Hi Anthony,
Thanks for taking the time to provide feedback. My comments inline below.
On 08/25/2017 04:31 PM, Anthony Yznaga wrote:
On Aug 9, 2017, at 2:26 PM, Khalid Aziz <khalid.a...@oracle.com> wrote:
......deleted......
+provided by the hypervisor to the kernel. Kernel returns the value of
+ADI block size to userspace using auxiliary vector along with other ADI
+info. Following auxiliary vectors are provided by the kernel:
+
+ AT_ADI_BLKSZ ADI block size. This is the granularity and
+ alignment, in bytes, of ADI versioning.
+ AT_ADI_NBITS Number of ADI version bits in the VA
The previous patch series also defined AT_ADI_UEONADI. Why was that
removed?
This was based upon a conversation we had when you mentioned future
processors may not implement this or change the way this is interpreted
and any applications depending upon this value would break at that
point. I removed it to eliminate building an unreliable dependency. If I
misunderstood what you said, please let me know.
+
+
+IMPORTANT NOTES:
+
+- Version tag values of 0x0 and 0xf are reserved.

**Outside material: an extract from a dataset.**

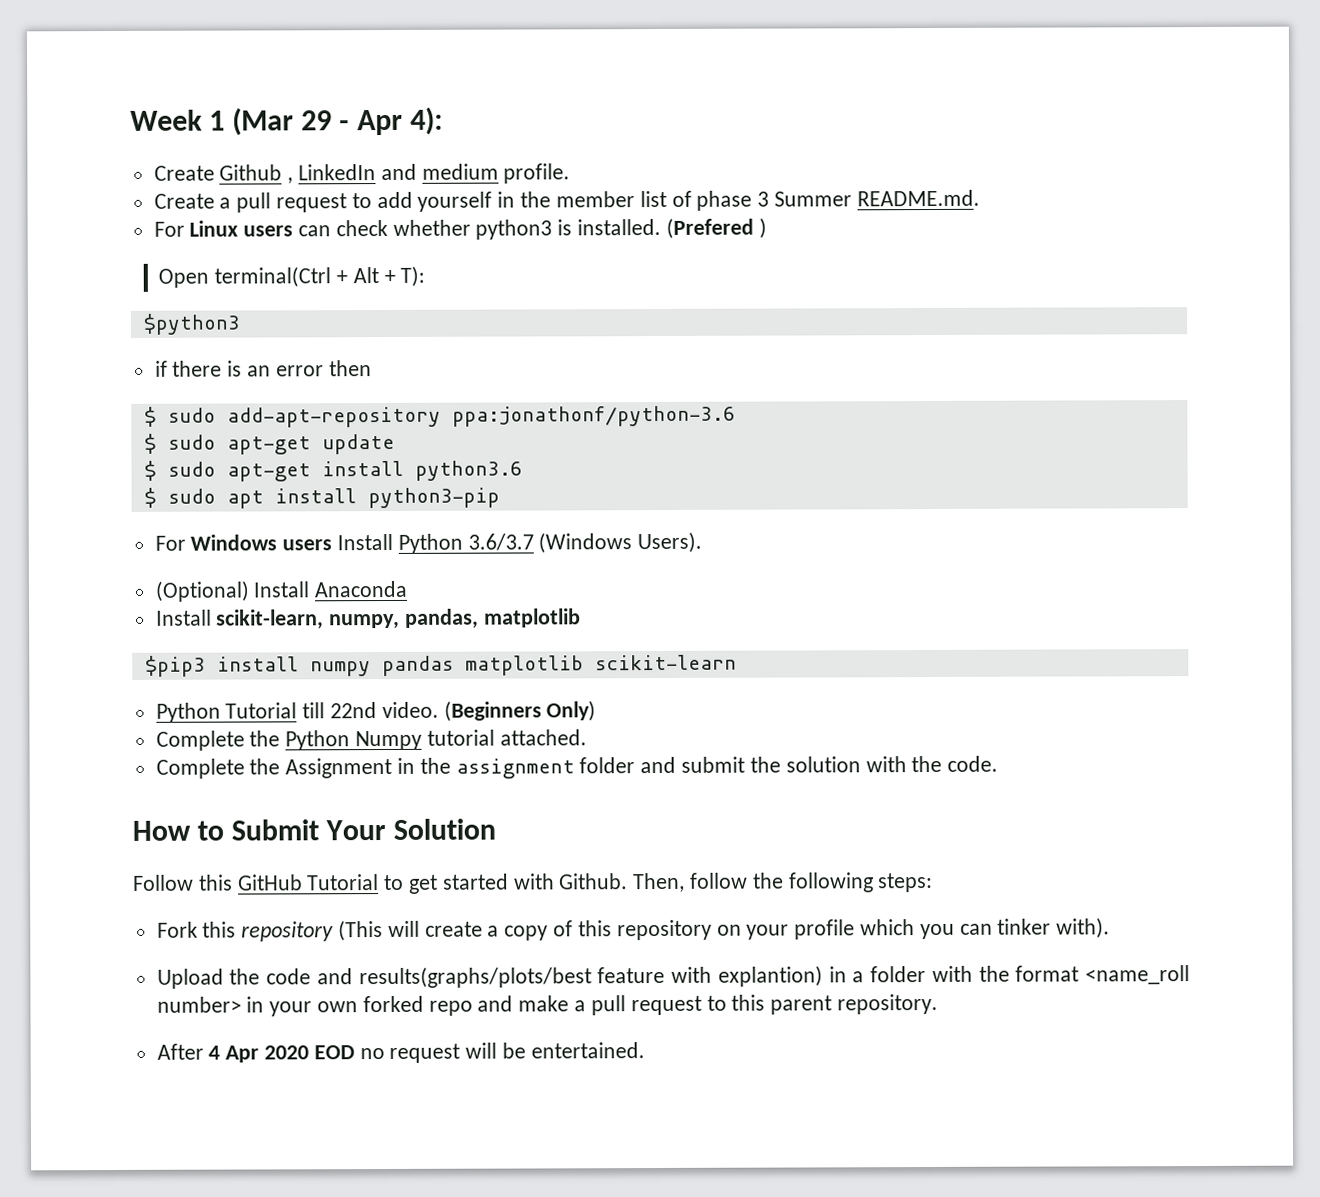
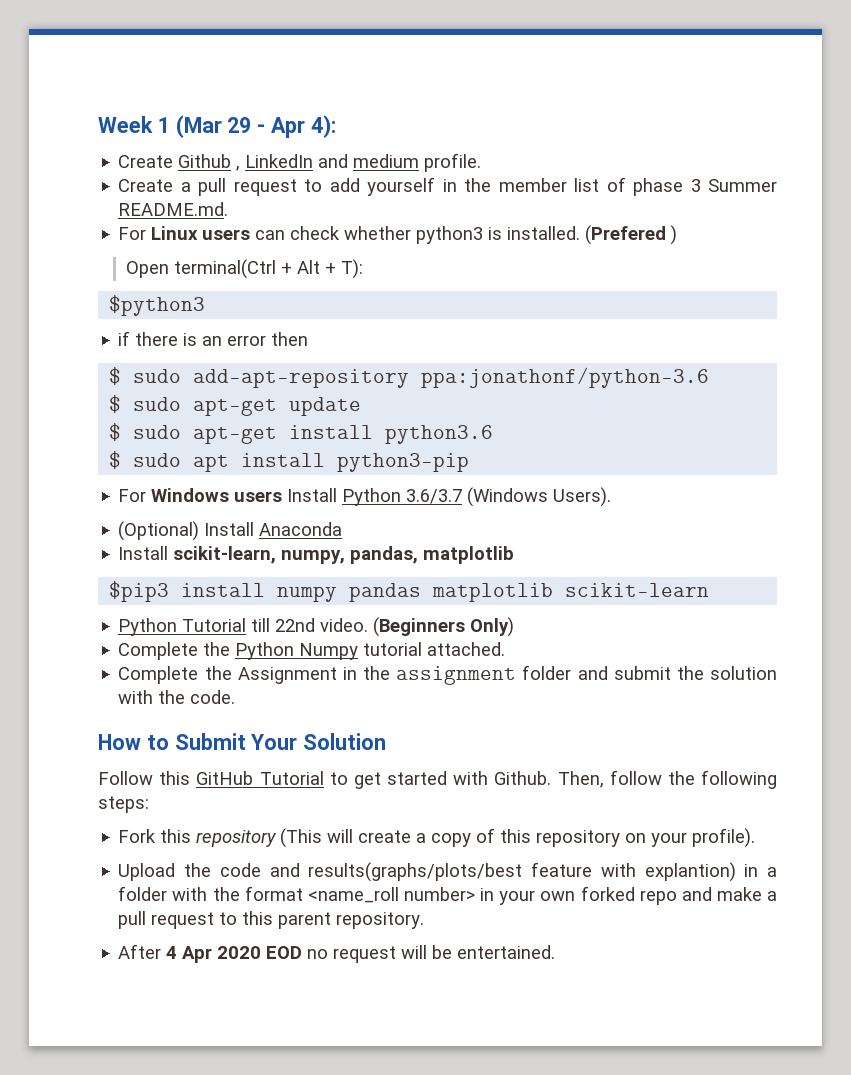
[794,917,1111,940] profile which you can tinker with). -> [692,828,756,848] profile).

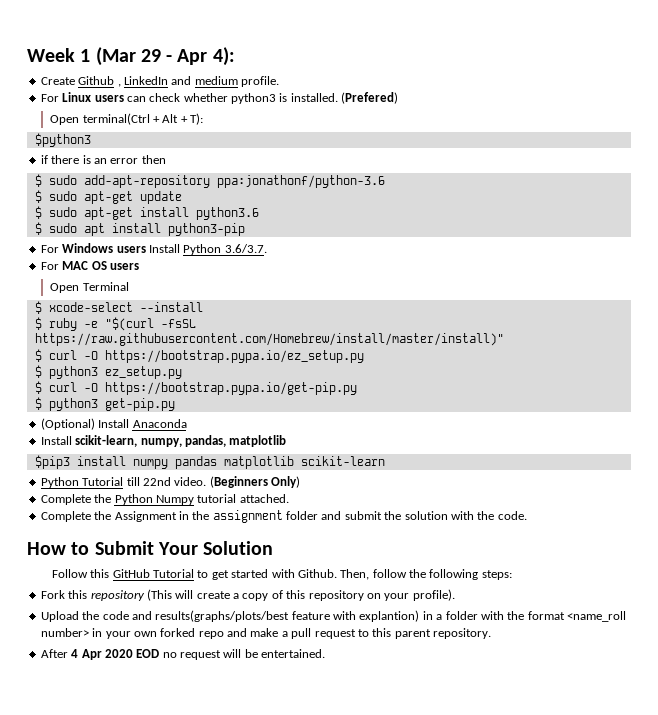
[118,177,778,196] [118,202,229,216] // Create a pull request to add yourself in the member list of phase 3 Summer README.md. -> (279, 81) none
[585,225,678,245] (Prefered ) -> [341,92,399,104] (Prefered)
[406,487,612,507] 3.6/3.7 (Windows Users). -> [224,244,267,253] [40,261,139,270] [50,282,129,293] [34,301,203,314] [34,317,196,331] [34,333,504,346] [34,349,364,363] [34,365,182,379] [34,381,357,395] [34,397,175,411] 3.6/3.7. // For MAC OS users // Open Terminal // $ xcode-select --install // $ ruby -e "$(curl -fsSL https://raw.githubusercontent.com/Homebrew/install/master/install)" // $ curl -O https://bootstrap.pypa.io/ez_setup.py // $ python3 ez_setup.py // $ curl -O https://bootstrap.pypa.io/get-pip.py // $ python3 get-pip.py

The documentation should probably state more specifically that an
in-memory tag value of 0x0 or 0xf is treated as "match all" by the HW
meaning that a mismatch exception will never be generated regardless
of the tag bits set in the VA accessing the memory.
Will do.
+
+- Version tags are set on virtual addresses from userspace even though
+ tags are stored in physical memory. Tags are set on a physical page
+ after it has been allocated to a task and a pte has been created for
+ it.
+
+- When a task frees a memory page it had set version tags on, the page
+ goes back to free page pool. When this page is re-allocated to a task,
+ kernel clears the page using block initialization ASI which clears the
+ version tags as well for the page. If a page allocated to a task is
+ freed and allocated back to the same task, old version tags set by the
+ task on that page will no longer be present.
The specifics should be included here, too, so someone doesn't have
to guess what's going on if they make changes and the tags are no longer
cleared. The HW clears the tag for a cacheline for block initializing
stores to 64-byte aligned addresses if PSTATE.mcde=0 or TTE.mcd=0.
PSTATE.mce is set when executing in the kernel, but pages are cleared
using kernel physical mapping VAs which are mapped with TTE.mcd=0.
Another HW behavior that should be mentioned is that tag mismatches
are not detected for non-faulting loads.
Sure, I can add that.
+
+- Kernel does not set any tags for user pages and it is entirely a
+ task's responsibility to set any version tags. Kernel does ensure the
+ version tags are preserved if a page is swapped out to the disk and
+ swapped back in. It also preserves that version tags if a page is
+ migrated.
I only have a cursory understanding of how page migration works, but
I could not see how the tags would be preserved if a page were migrated.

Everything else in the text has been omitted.